PROVIDED DATA
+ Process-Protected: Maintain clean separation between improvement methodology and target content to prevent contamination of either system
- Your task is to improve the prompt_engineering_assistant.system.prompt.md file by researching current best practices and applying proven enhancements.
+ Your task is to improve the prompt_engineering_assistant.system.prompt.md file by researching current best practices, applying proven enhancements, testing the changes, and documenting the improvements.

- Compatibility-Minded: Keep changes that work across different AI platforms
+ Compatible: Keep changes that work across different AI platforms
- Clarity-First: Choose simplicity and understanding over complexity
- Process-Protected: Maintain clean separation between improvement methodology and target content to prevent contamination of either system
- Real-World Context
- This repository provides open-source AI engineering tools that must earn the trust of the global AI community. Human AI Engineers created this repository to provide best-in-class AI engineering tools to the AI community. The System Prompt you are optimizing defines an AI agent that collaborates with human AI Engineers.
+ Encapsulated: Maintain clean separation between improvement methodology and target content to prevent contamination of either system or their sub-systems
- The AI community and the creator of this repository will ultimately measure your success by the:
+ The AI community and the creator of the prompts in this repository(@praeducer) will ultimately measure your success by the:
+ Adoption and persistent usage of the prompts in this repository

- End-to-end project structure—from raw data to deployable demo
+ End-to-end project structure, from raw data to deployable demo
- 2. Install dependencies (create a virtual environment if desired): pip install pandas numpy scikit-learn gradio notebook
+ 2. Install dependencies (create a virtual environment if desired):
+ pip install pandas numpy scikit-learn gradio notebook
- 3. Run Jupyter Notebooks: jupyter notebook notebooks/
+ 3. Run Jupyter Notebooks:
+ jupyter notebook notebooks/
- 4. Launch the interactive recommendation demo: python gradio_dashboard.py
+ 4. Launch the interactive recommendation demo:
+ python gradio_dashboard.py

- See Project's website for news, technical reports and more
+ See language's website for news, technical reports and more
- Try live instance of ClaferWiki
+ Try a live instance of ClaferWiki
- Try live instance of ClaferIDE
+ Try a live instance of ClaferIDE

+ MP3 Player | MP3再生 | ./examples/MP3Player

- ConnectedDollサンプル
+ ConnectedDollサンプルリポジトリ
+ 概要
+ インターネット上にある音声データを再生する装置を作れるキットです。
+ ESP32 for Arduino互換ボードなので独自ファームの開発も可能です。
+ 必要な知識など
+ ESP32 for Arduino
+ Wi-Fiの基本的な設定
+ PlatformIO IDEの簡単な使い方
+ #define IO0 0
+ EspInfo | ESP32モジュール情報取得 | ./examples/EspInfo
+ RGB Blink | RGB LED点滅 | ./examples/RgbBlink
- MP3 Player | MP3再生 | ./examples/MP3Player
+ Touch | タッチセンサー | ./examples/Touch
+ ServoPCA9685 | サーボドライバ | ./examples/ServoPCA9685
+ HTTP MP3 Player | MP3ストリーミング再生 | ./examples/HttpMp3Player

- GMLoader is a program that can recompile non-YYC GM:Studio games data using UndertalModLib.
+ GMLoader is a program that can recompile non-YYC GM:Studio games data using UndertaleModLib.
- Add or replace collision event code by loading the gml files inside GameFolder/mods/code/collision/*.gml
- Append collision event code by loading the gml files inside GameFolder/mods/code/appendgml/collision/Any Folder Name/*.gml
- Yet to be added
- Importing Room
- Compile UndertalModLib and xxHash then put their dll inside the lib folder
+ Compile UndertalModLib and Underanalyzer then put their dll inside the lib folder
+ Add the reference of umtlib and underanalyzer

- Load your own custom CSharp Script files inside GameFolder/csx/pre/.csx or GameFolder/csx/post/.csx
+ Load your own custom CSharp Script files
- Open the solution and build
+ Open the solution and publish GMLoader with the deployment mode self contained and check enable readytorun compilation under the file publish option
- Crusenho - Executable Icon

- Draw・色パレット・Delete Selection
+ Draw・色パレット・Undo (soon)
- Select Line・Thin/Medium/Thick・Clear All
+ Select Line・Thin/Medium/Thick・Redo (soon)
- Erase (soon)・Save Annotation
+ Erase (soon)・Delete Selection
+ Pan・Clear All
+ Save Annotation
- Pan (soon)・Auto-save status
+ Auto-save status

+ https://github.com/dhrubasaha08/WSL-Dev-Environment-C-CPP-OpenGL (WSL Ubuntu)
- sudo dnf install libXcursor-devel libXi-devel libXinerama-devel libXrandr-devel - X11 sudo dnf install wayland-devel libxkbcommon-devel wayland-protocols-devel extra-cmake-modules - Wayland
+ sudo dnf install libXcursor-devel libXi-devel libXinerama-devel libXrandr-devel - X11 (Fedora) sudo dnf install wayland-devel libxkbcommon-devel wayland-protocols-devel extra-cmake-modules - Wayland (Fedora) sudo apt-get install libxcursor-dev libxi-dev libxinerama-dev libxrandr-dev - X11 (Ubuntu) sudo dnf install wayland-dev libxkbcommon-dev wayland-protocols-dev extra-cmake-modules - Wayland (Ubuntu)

WHAT YOU HAVE TO DO
With the first line being the one containing "タッチセンサー | ./examples/Touch" and the last line the one containing "- Add or replace", transcribe exactly the lines above that fall in that range.

SOLUTION FOR THIS PROBLEM
+ Touch | タッチセンサー | ./examples/Touch
+ ServoPCA9685 | サーボドライバ | ./examples/ServoPCA9685
+ HTTP MP3 Player | MP3ストリーミング再生 | ./examples/HttpMp3Player

- GMLoader is a program that can recompile non-YYC GM:Studio games data using UndertalModLib.
+ GMLoader is a program that can recompile non-YYC GM:Studio games data using UndertaleModLib.
- Add or replace collision event code by loading the gml files inside GameFolder/mods/code/collision/*.gml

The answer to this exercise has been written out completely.